It’s been exactly one week since I was on here last. And so much has happened. With the heaviest heart I’ve ever had, I have to share some news with you. Last Monday, we had to say goodbye to our Sawyer. Just a little over two weeks ago, I shared Sawyer’s diagnosis. We honestly thought he would have more time with us. We began the steroid treatment on the 22nd, and it really perked Sawyer up. He almost seemed like he was back to his old self, just a tad bit slower. We were optimistic.
I wish I could say that he went peacefully, and that we had plenty of time to make a decision. Sawyer woke up Monday morning, and we could tell he wasn’t feeling his best self. He was fairly lethargic all day. Right around 3 p.m., a black cat showed up by my office window, and it was one I had never seen before. It looked like it might have been in some distress, so I took a photo, and I sent it to a group text message thread. I went outside to check on the cat, and it just kind of stared at me. I headed back inside to grab some water for the cat, but Sawyer had perked up by the time I made it back inside. So, I let him out in the yard to use the restroom, gave him a dog biscuit, and he got some water. Then, he went to come work right next to me. And about five seconds after that, he started having a seizure.
I called my husband frantically to ask him to come home ASAP, and he was about 10 minutes away and to call the vet. I hoped and prayed that this would be a one off event for him. It was not. I put a blanket over him and did my best to calm him and talk to him, but I knew in my heart that we were tragically losing our boy. As soon as Aaron got home, we were en route to the vet. Sawyer never came out of his seizure, and my vet delivered the news that Aaron and I already knew was coming: it was time to say goodbye. Once we got to the vet, his passing was peaceful and the staff was caring.
I write this, and it probably seems like I’m a tad disconnected. Please know that’s not the case. I’m still honestly trying to process how we lost our boy so quickly and so tragically. He had perked up so much over the last week that I really thought we were turning a corner for the better. A seizure was not on my radar – or my vet’s radar.
We are so thankful to have had one last really good week with Sawyer, but it doesn’t take away the complete and utter sense of loss that has accompanied his death. Aaron and I are just devastated that we are entering into a stage of life that doesn’t include Sawyer.
Sawyer was 13(ish) years old. We don’t know his exact age because I rescued him from the Georgetown Humane Society in 2011. The vet estimated he was about 3. I spent 10 glorious years with Sawyer, so this makes it really tough to adequately put into words everything he meant to me and my family.
He was with me through my highest highs in life – and all the lows that accompany a transition into adulthood. I credit him for meeting my husband (Aaron and I met at the dog park). To know Sawyer was to love him. He gave the best hugs and never turned down a pet. He was a true velcro golden. He brought a smile to my face every single day I had him.
And so now, our house is too quiet, and a piece of our hearts are gone. I am glad that he’s not suffering, and I feel confident in knowing it was his time. I wish it could have been on less traumatic terms, but we cannot dwell on the past. We’ve spent the last week trying to pick up the pieces. I’m forever grateful to my family and friends who have helped us remember our Soy Boy so well over the last couple of days. I’ve had friends and neighbors drop off flowers and cards, cookies and ice cream – and wine. And, they really helped us get through this past week.

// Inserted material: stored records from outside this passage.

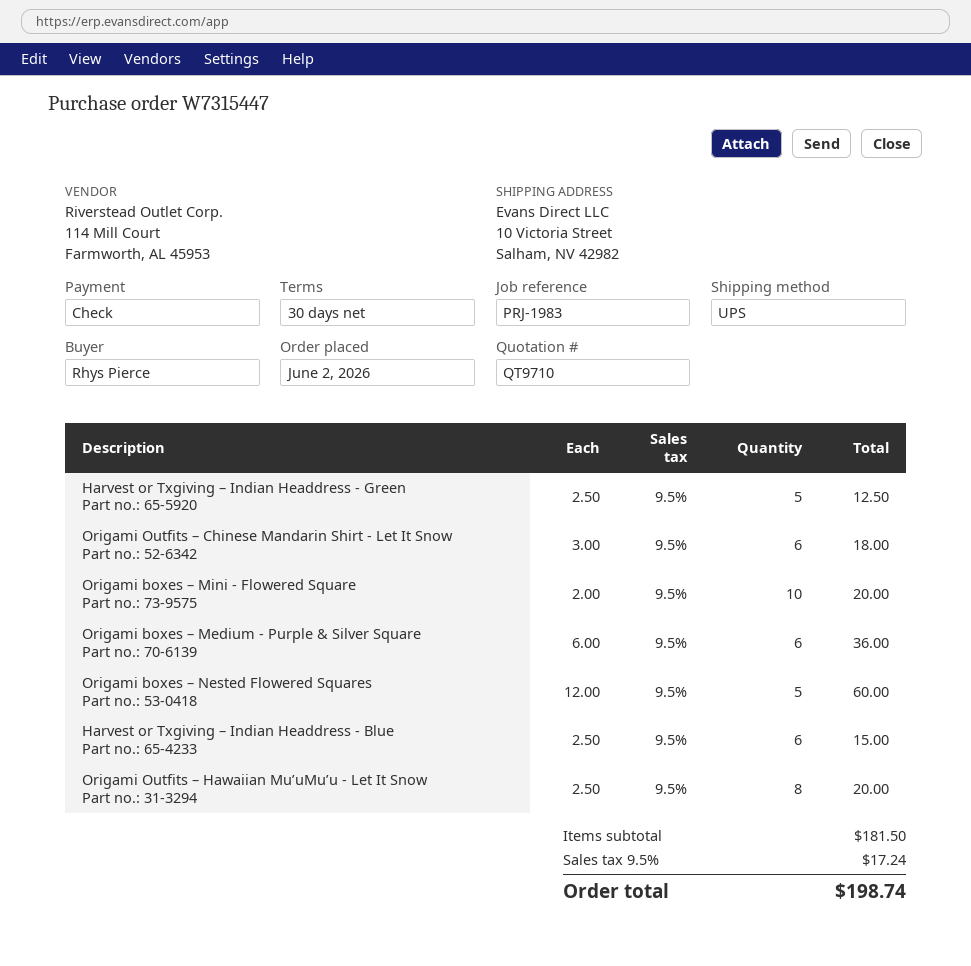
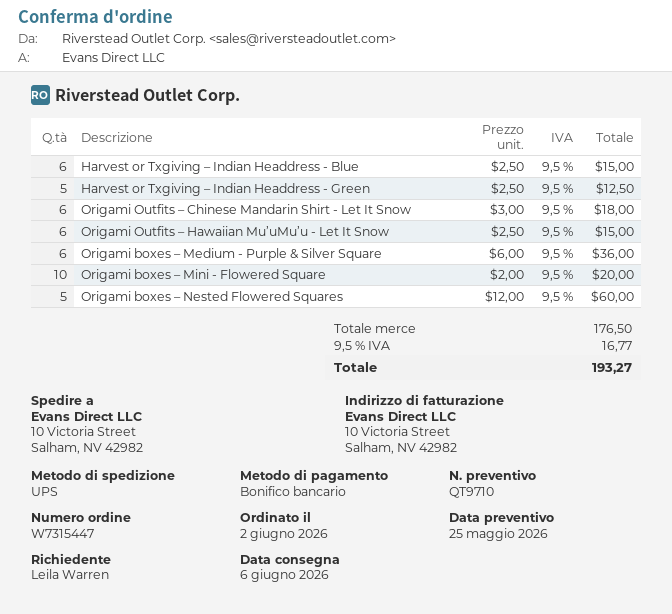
ordered by: Rhys Pierce -> Leila Warren
payment method: cheque -> bank transfer
Origami Outfits – Hawaiian Mu’uMu’u - Let It Snow: 8 x 2.50 = 20.00 -> 6 x 2.50 = 15.00
subtotal: 181.50 -> 176.50
tax: 9.5% = 17.24 -> 9.5% = 16.77
total: 198.74 -> 193.27

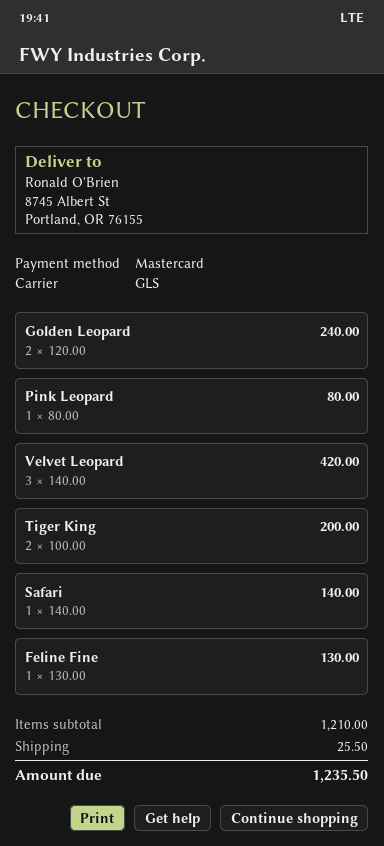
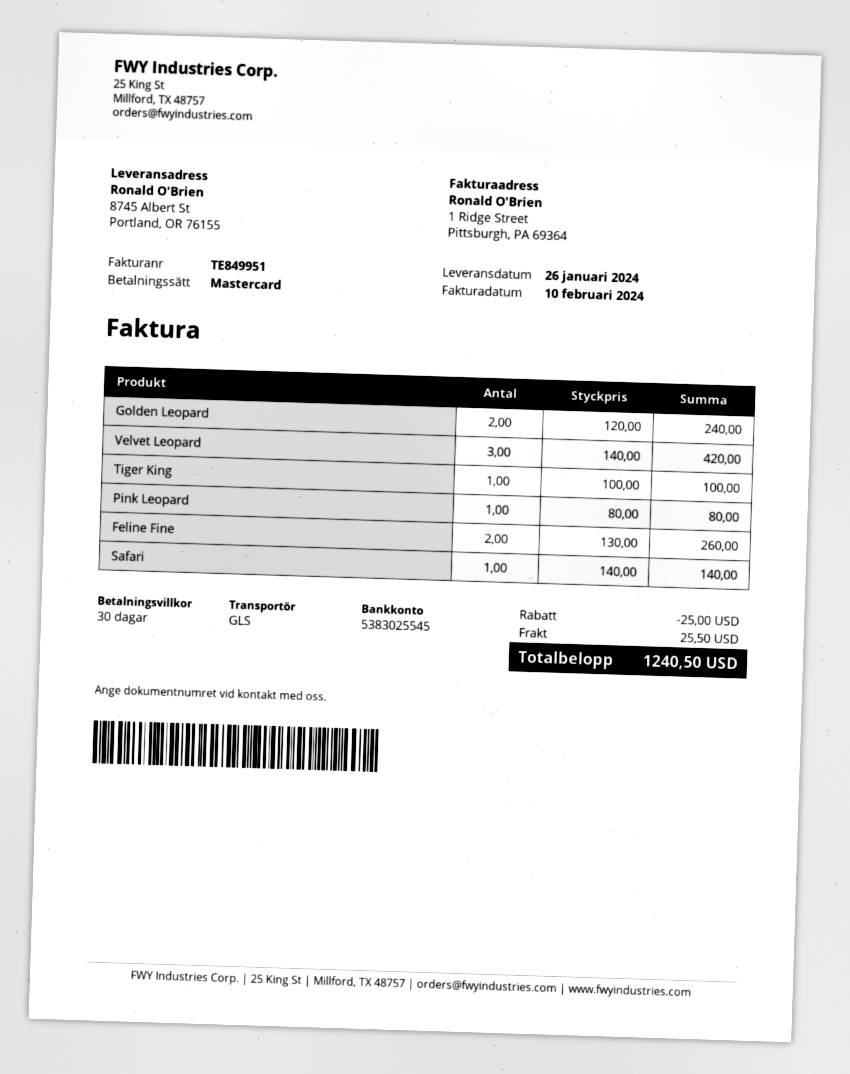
Tiger King: 2 x 100.00 = 200.00 -> 1 x 100.00 = 100.00
Feline Fine: 1 x 130.00 = 130.00 -> 2 x 130.00 = 260.00
discount: none -> 25.00
total: 1235.50 -> 1240.50

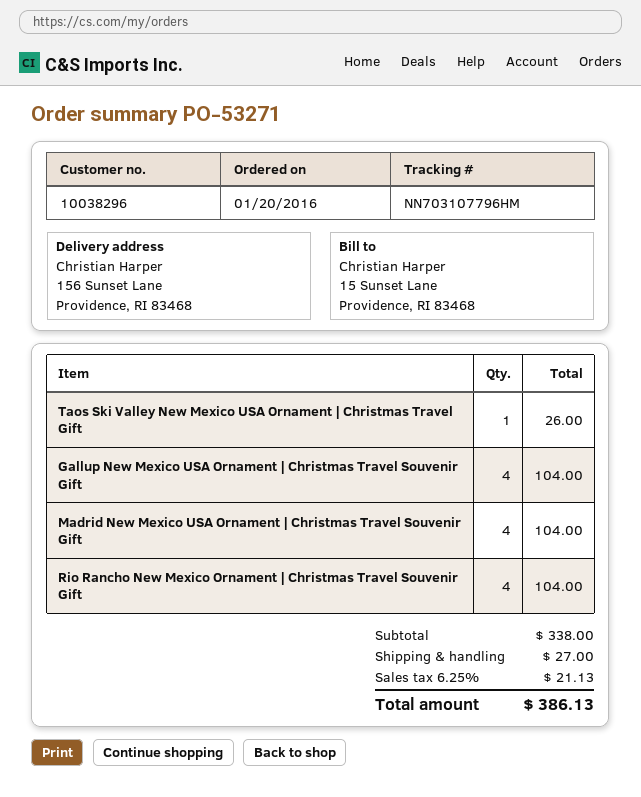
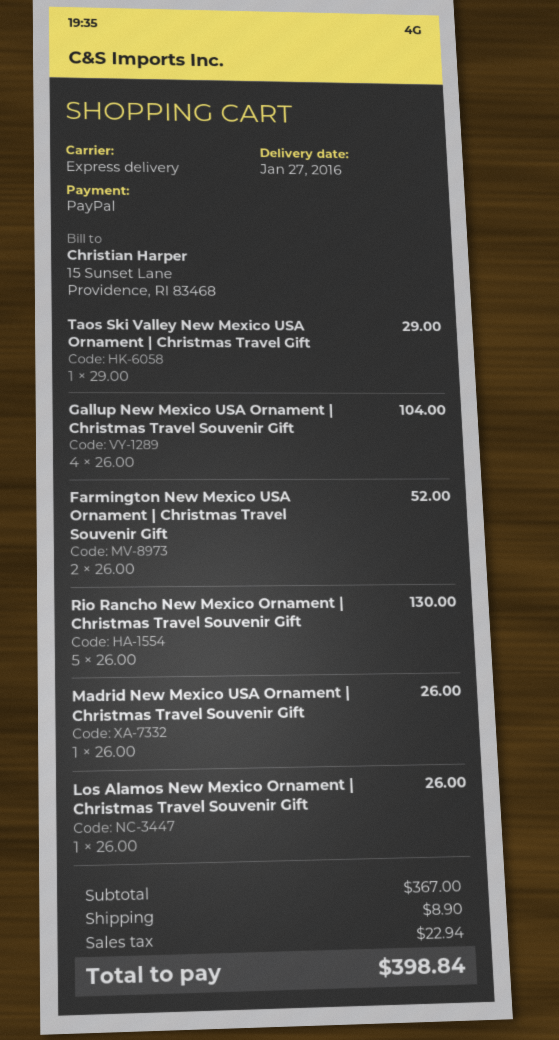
Taos Ski Valley New Mexico USA Ornament | Christmas Travel Gift: 1 for 26.00 -> 1 for 29.00
Madrid New Mexico USA Ornament | Christmas Travel Souvenir Gift: 4 for 104.00 -> 1 for 26.00
Rio Rancho New Mexico Ornament | Christmas Travel Souvenir Gift: 4 for 104.00 -> 5 for 130.00
Farmington New Mexico USA Ornament | Christmas Travel Souvenir Gift: none -> 2 for 52.00
Los Alamos New Mexico Ornament | Christmas Travel Souvenir Gift: none -> 1 for 26.00
subtotal: 338.00 -> 367.00
shipping: 27.00 -> 8.90
tax: 21.13 -> 22.94
total: 386.13 -> 398.84

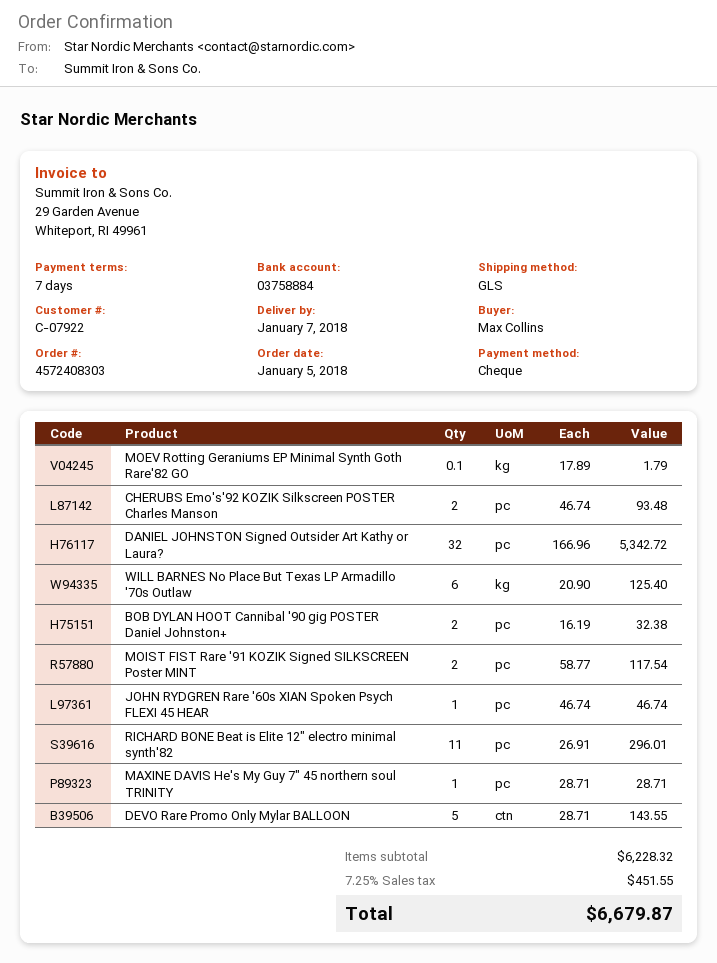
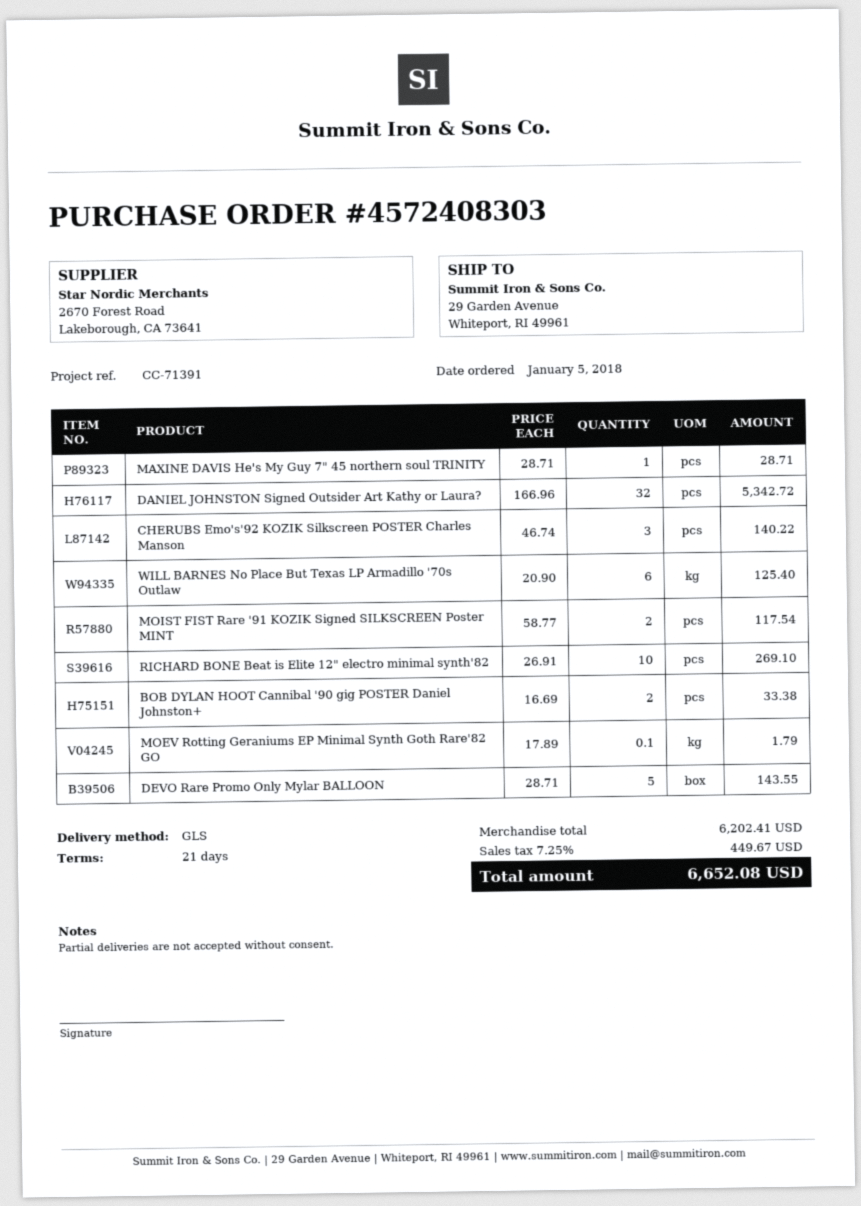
payment terms: 7 days -> 21 days
CHERUBS Emo's'92 KOZIK Silkscreen POSTER Charles Manson: 2 x 46.74 = 93.48 -> 3 x 46.74 = 140.22
BOB DYLAN HOOT Cannibal '90 gig POSTER Daniel Johnston+: 2 x 16.19 = 32.38 -> 2 x 16.69 = 33.38
JOHN RYDGREN Rare '60s XIAN Spoken Psych FLEXI 45 HEAR: 1 x 46.74 = 46.74 -> none
RICHARD BONE Beat is Elite 12" electro minimal synth'82: 11 x 26.91 = 296.01 -> 10 x 26.91 = 269.10
subtotal: 6228.32 -> 6202.41
tax: 7.25% = 451.55 -> 7.25% = 449.67
total: 6679.87 -> 6652.08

Buttercup, our lab, is having an incredibly difficult time. She watched the the seizure happen, and she saw how devastated I was in the moment. I’m sure she was scared and confused. She’s grieving her brother and friend just as much as we are. She probably spent the most time with Sawyer over the years, and she is a bit lost without him. We aren’t ready to bring another dog into the picture just yet – one day, yes, but we all need some time to heal. We are doing our best to keep our routine for Buttercup, with some extra treats and toys thrown in for good measure.
I’ll remember Sawyer forever. I think that pets are some of life’s greatest teachers, and I would love to continue to share stories about Sawyer – and the lessons that he taught Aaron and I throughout the years. So, thank you for listening. Once again, I’m so glad to have resurrected this little corner of the internet that I started so many years ago.